It's amazing how many times "nostalgia" is the motivation automatically assumed when discussing classic editions.
I think you misunderstood me. (Which is not to say you'll agree with me even if you do understand me.)
I'm not saying that people like the old games because of nostalgia. Heck, if I wanted to run or play in a non-4e D&D game I'd be tempted to go AD&D/OSRIC ahead of 3E.
But what puzzles me is why people care whether its WotC or someone else who's publishing the OSRIC rules, new OSRIC adventures, etc etc. Nostalgia seemed a possible explanation for
that.
I was also suggesting that nostalgia might be a reason why people want to (re-)purchase Vault of the Drow, the Slave Lords etc. Raven Crowking has given an alternative reason - new copies to replace old worn out copies.
The weird thing to me is that WotC has all this IP that they could sell to people who may not be all that thrilled with 4e's sparse setting philosophy
Because I've always been happy to prepare my own setting stuff, and/or to cobble together bits or pieces of whatever I've got on my shelf (D&D's pantheon meets Palladium's pantheon meet's 1st ed Deities & Demigods meets . . .), maybe I personally don't feel the force of this. Especially because quite a bit of this stuff is on my shelf (mostly but not always picked up second hand from my local game store). I can see how others might feel differently.
My own hypothesis is that WotC are sitting on their IP because they believe that by selling it, even if the proceeds of sale are greater than the cost of hosting and processing sales, they will dilute their brand and therefore ultimately cost themselves more sales. I don't know if this is true. If I read him correctly, I believe that DannyAlcatraz thinks it's false.
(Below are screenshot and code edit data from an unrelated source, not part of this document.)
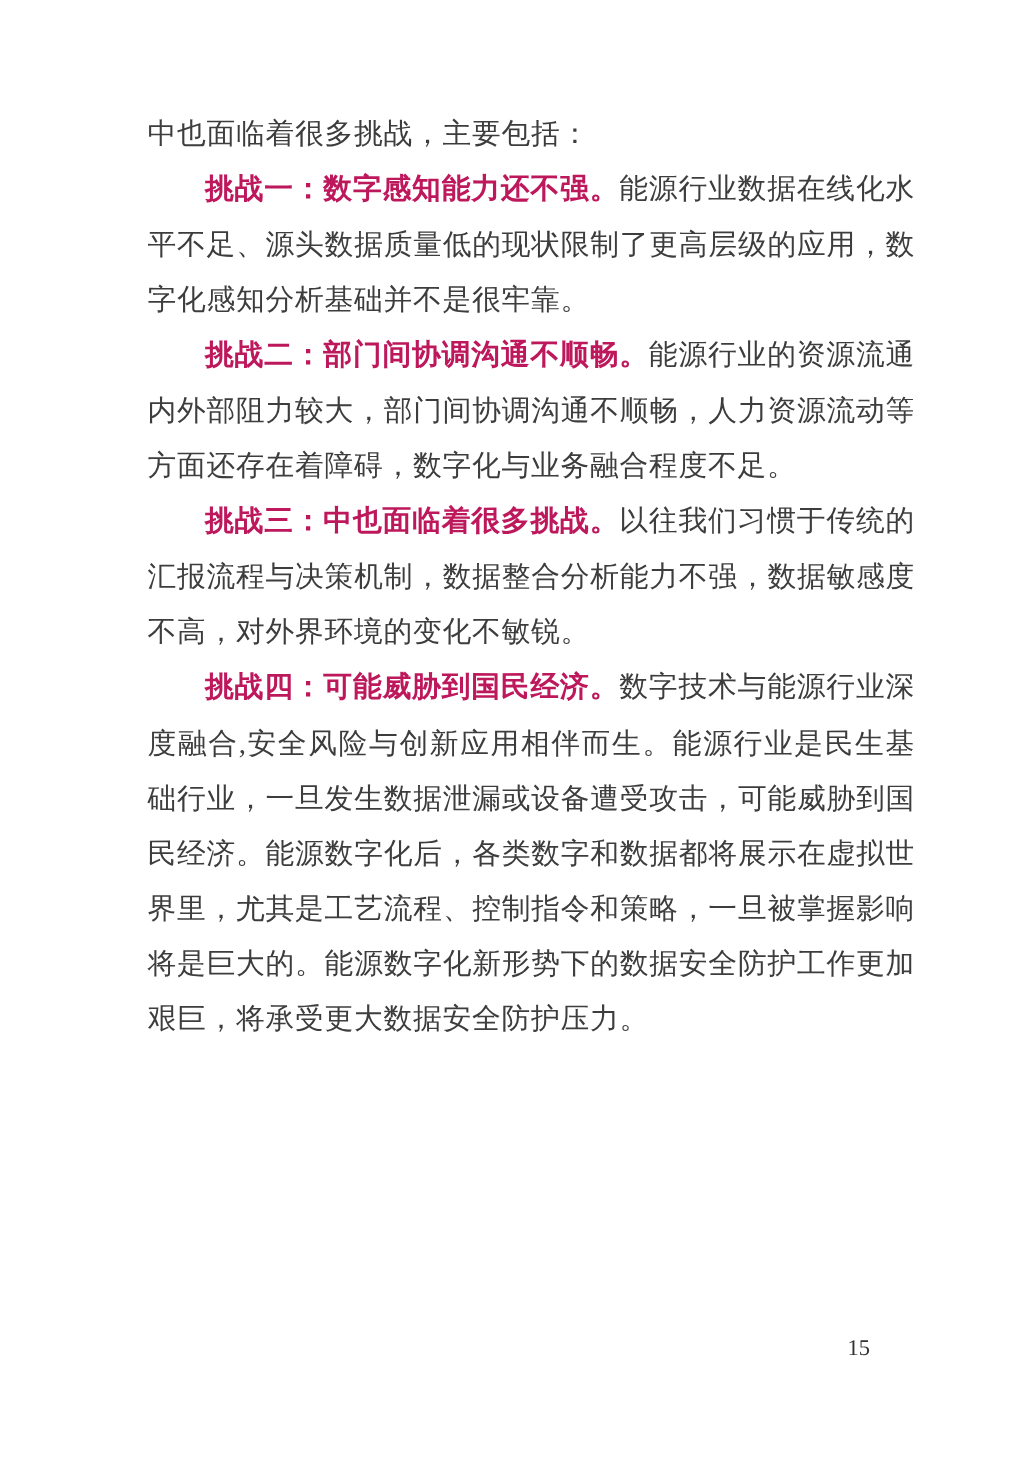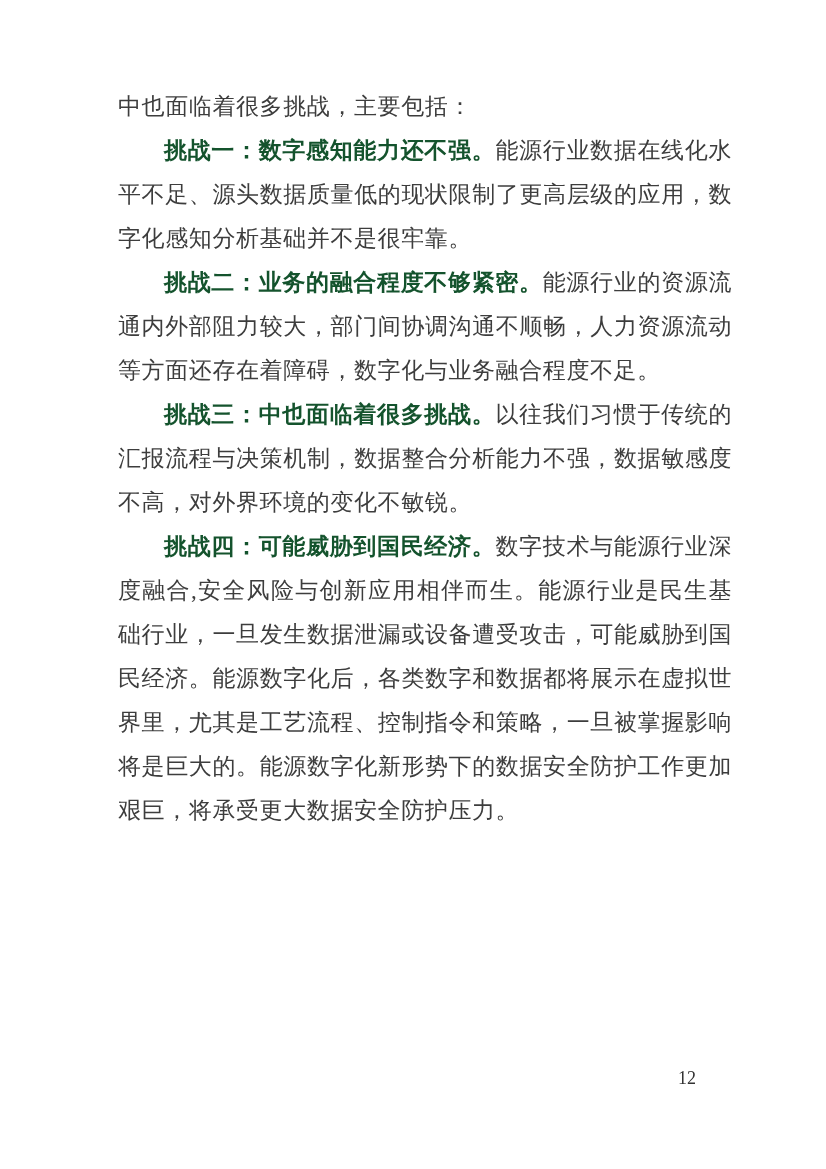"挑战一：数字感知能力还不强。" .challenge-heading { color: #14532d -> #be185d; font-family: Liberation Serif, serif -> Liberation Mono, monospace }
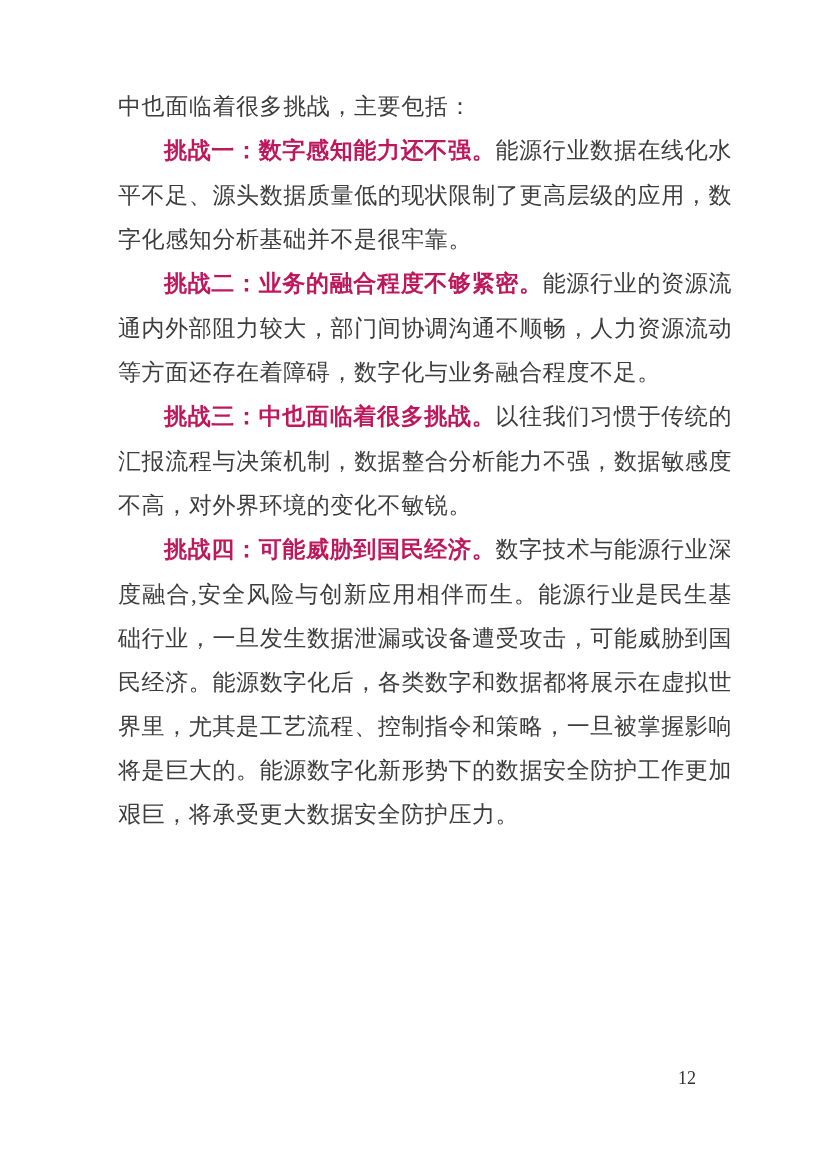"挑战二：业务的融合程度不够紧密。" span.challenge-heading { text: 业务的融合程度不够紧密 -> 部门间协调沟通不顺畅 }
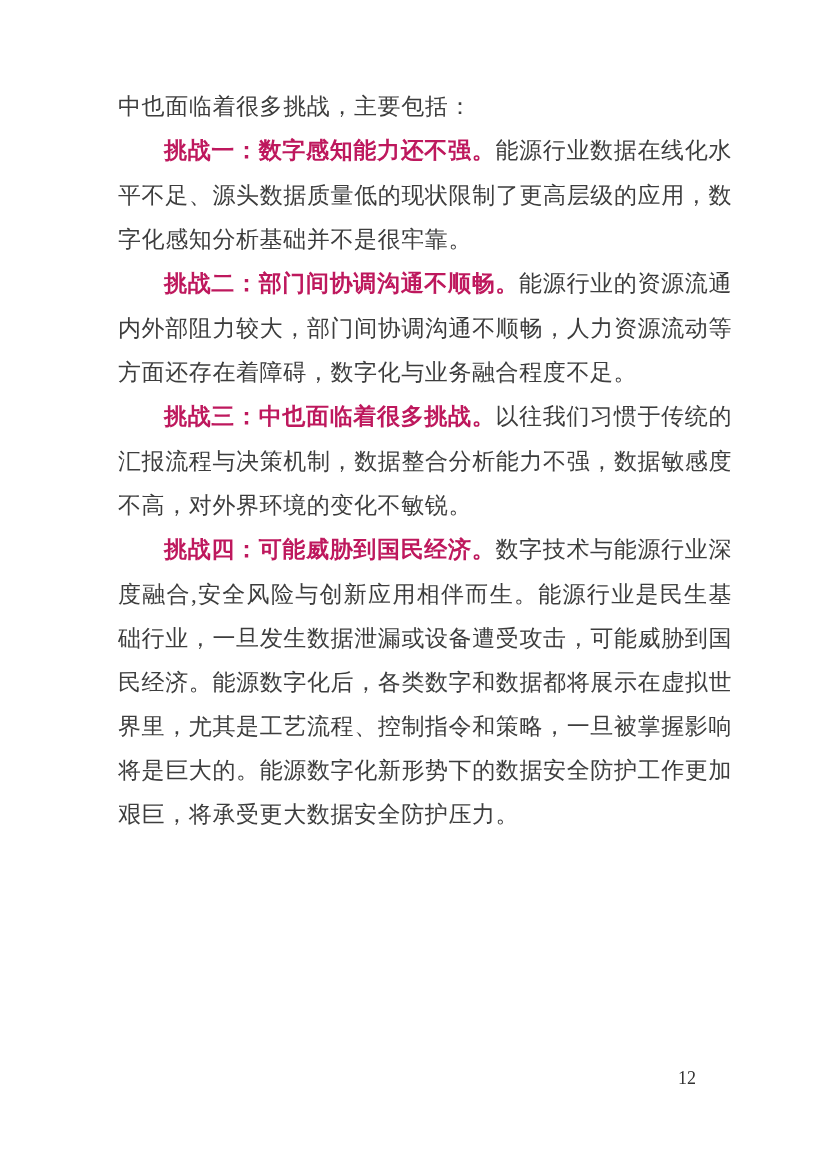"12" div.page-number { text: 12 -> 15 }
But WotC would hardly be the only company that sits on its IP. That's the way of things in a world in which cultural production is privatised. (My collection of Rolemaster materials is incomplete, for example, because some of my stuff was lent out and not returned, and other stuff I never got back in the day, and now you can't get it at all. This is just the way of the modern world, I think.)